The logs above are at verbosity: 3 with most log-* settings enabled.

I have verbosity:5 logs as well (though it's nearly 200mb of text from 4 minutes of unbound's activity), but maybe that would be of some help.

Notable thing - when I was trying to reproduce it on a separate machine and I was the only client using unbound on it, I was never able to reproduce it. When I swapped that machine to server as a primary dns - it happenes within a few seconds usually. So it would suggest it's somehow related to the queries and/or the amount of them.

I've peeked at changelog for versions between 1.13.1 and 1.16.1 but it doesn't look like there was anything specifically mentioning this issue.

Any ideas ?

wcawijngaards commented 2 years ago

The option harden-below-nxdomain is changed to default yes, if you turn it off, then NXDOMAIN for a higher label does not create an nxdomain for responses below that label. The higher NXDOMAIN then has to be dnssec signed. This is supposed to be fixed so that nxdomain synthesis does not happen above the stub or forward definition, with a fix listed in the changes for 1.13.2.
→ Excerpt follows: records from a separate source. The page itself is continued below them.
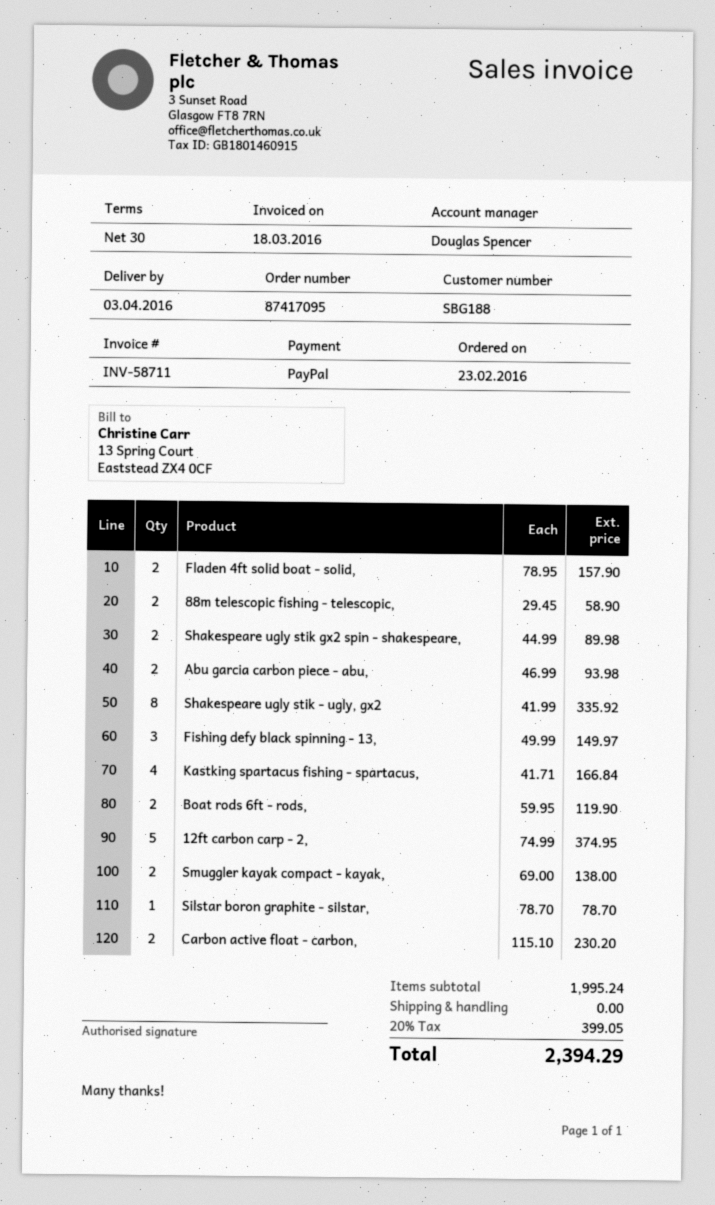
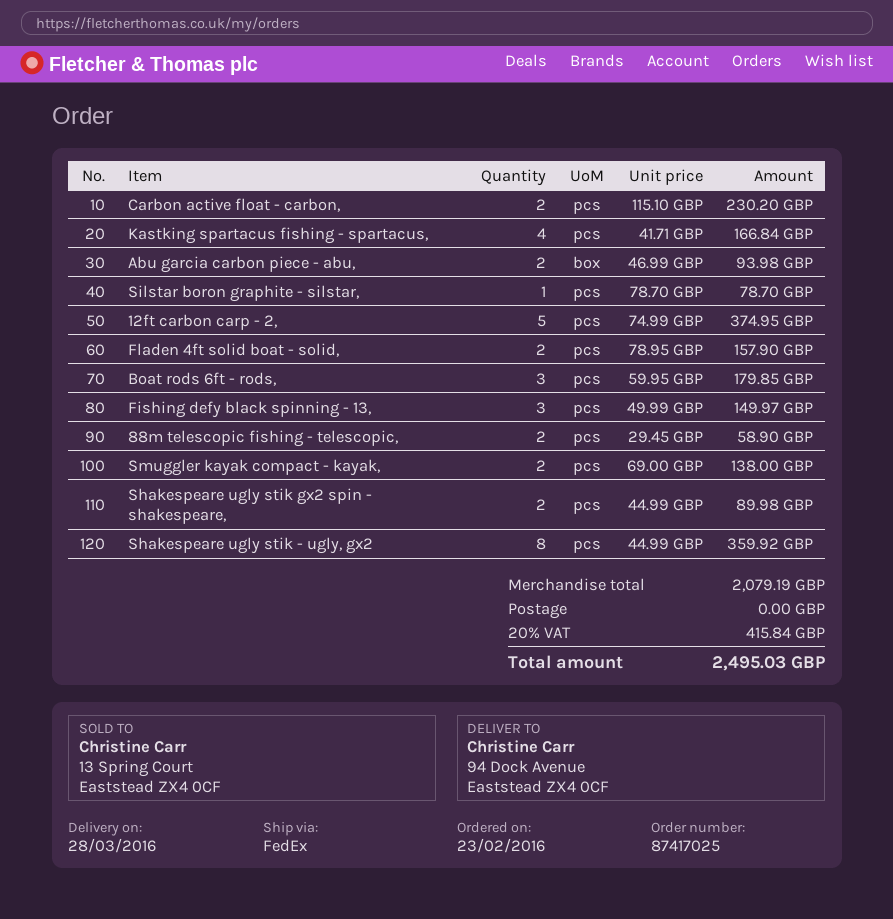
order number: 87417095 -> 87417025
delivery date: 2016-04-03 -> 2016-03-28
Shakespeare ugly stik - ugly, gx2: 8 x 41.99 = 335.92 -> 8 x 44.99 = 359.92
Boat rods 6ft - rods,: 2 x 59.95 = 119.90 -> 3 x 59.95 = 179.85
subtotal: 1995.24 -> 2079.19
tax: 20% = 399.05 -> 20% = 415.84
total: 2394.29 -> 2495.03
msoltyspl commented 2 years ago

Hmm, looking at other queries that we had in the logs that probably was the issue (e.g. .service.internal. - as these went straight to root servers).

I've tested manually compiled 1.16.1 - so far no issues. I'll check 1.13.1 with the above option turned off and report later.

Thanks for info.

msoltyspl commented 2 years ago

So to sum up I've tested 1.6.0 (early stretch), 1.13.1 (bullseye), 1.16.1 (manually compiled):

1.6.0 and 1.16.1 work fine, regardless if harden-below-nxdomain is or isn't enabled; 1.13.1 will prioritize higher label over forwarders.

Thanks for help.

For the record, not sure if my issue is the same as the one reported here - @bjacke would have to double check. Also interestingly @vegaaz mentioned pfSense 2.6.0 which IIRC has unbound in 1.13.2 (so version where that was fixed, as per changelog).

catap commented 7 months ago

Unbound-1.18.0 from OpenBSD. Config:

    domain-insecure: "sa31-home.catap.net."

stub-zone:
    name: "sa31-home.catap.net."
    stub-addr: 172.31.2.1

after reboot it does't work. After restart of unbound it works for some time, after that it responses SERVFAIL.

Inside logs it has as littel as:

Feb 25 23:57:20 matebook unbound: [78268:0] info: resolving XXX.sa31-home.catap.net. A IN
Feb 25 23:57:20 matebook unbound: [78268:0] info: use stub sa31-home.catap.net. NS IN
Feb 25 23:57:20 matebook unbound: [78268:0] info: use stub sa31-home.catap.net. NS IN
wcawijngaards commented 7 months ago

Servfail means something was wrong trying to fetch the answer, the logs should contain information, at say verbosity 4 or 5. Or enable log-servfail: yes, that prints one line, and also at lower verbosity levels. The information should indicate what went wrong, like the upstream server fails to respond. If the logs do not have information, perhaps the syslog is getting throttled due to log line count volume, it is possible to log to file to get also the filtered loglines, with like logfile: "/root/unbound.log".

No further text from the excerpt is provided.